Her advice was to wait until he asked. And now here he was, asking.
About a year before this conversation, I had been sitting in my garden in California, looking through photos and old journals I have kept since childhood. From a green tattered notebook with ink hearts drawn on it to the one I started in Haiti while helping after the earthquake there in January 2010, the journals told stories that seemed woven together by a similar theme.
I read about the handful of men and the one woman I had been in romantic relationships with, passages rife with pain and angst. It seemed when I was physically attracted to someone, I would put them in the box of being my “soul mate” and then be crushed when things didn’t turn out as I had hoped.
I read about the two men I fell for while working on films. I was sure each was my soul mate, a belief fueled by sexual attraction that made me certain I was in love, only to find that when the filming ended, so did the relationship. And I read about the man who asked me to marry him four years ago over the phone, before we had even kissed. Three months later we were in his kitchen throwing steaks at each other’s heads in anger.

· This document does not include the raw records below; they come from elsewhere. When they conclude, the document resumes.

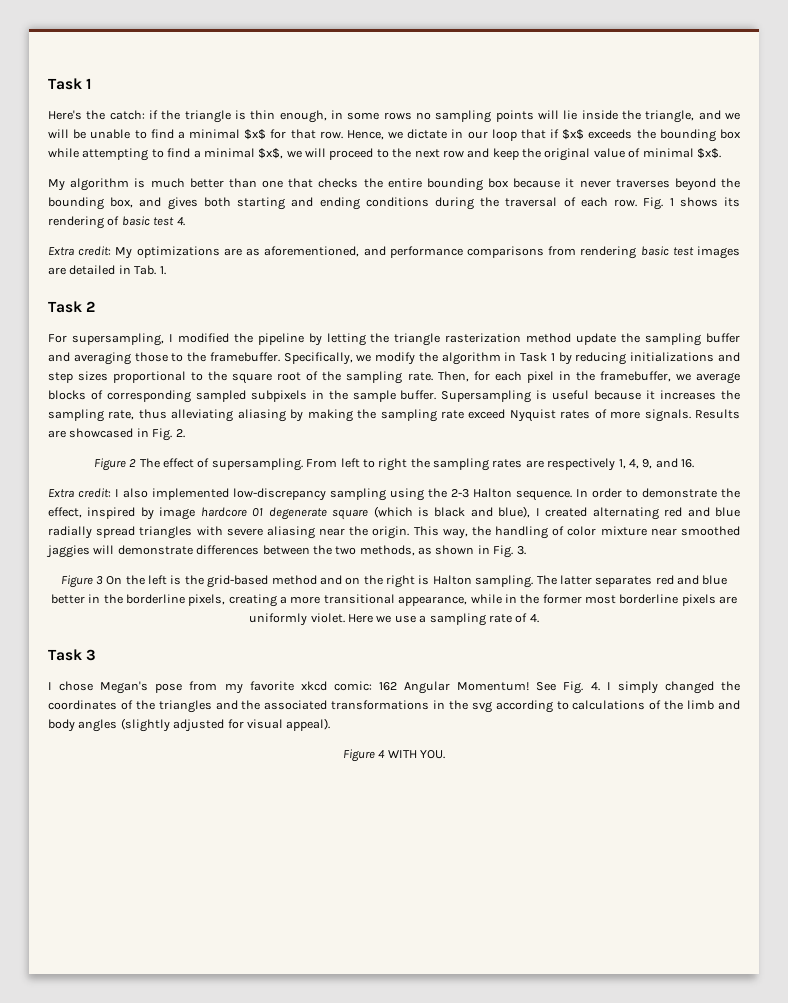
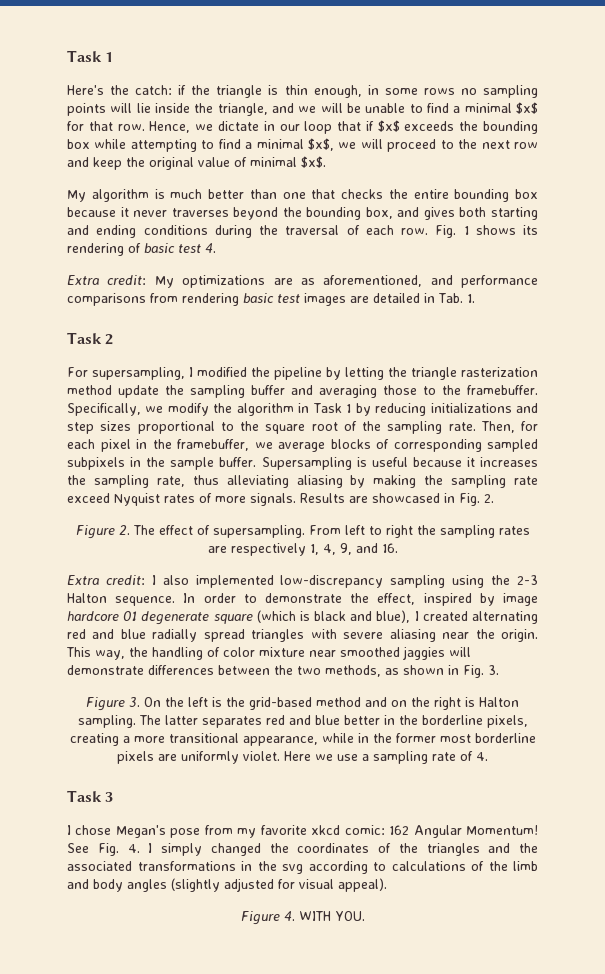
- Figure 2 The effect of supersampling.
+ Figure 2. The effect of supersampling.
- Figure 3 On the left is the grid-based method and on the right is Halton sampling.
+ Figure 3. On the left is the grid-based method and on the right is Halton sampling.
- Figure 4 WITH YOU.
+ Figure 4. WITH YOU.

As I continued to look through photos, I came across a black-and-white one of my best friend and me taken on New Year’s Eve. We looked so happy, I couldn’t help but smile. I remembered how we had met two years before; she was sitting in a bar wearing a fedora and speaking in her Zimbabwean accent.
We had an immediate connection but didn’t think of it as romantic or sexual. She was one of the most beautiful, charming, brilliant and funny people I had ever met, but it didn’t occur to me, until that soul-searching moment in my garden, that we could perhaps choose to love each other romantically.
What had I been waiting for all of these years? She is the person I like being with the most, the one with whom I am most myself.
The next time I saw her, in New York, I shared my confusing feelings, and we began the long, painful, wonderful process of trying to figure out what our relationship was supposed to be.
First, how would it affect my son? He trusted Clare. He loved her. He had never met most of the men I had been in love with and had no idea I had been with a woman as well. Second, how would it affect my career? I have never defined myself by whom I slept with, but I know others have and would.
It’s hard for me even to define the term “partner.” For five years I considered my partner to be a friend then in his 70s, John Calley, with whom I talked daily. He was the one who picked me up each time I had a breakdown about another failed romance. Because we were platonic, did that make him any less of a partner?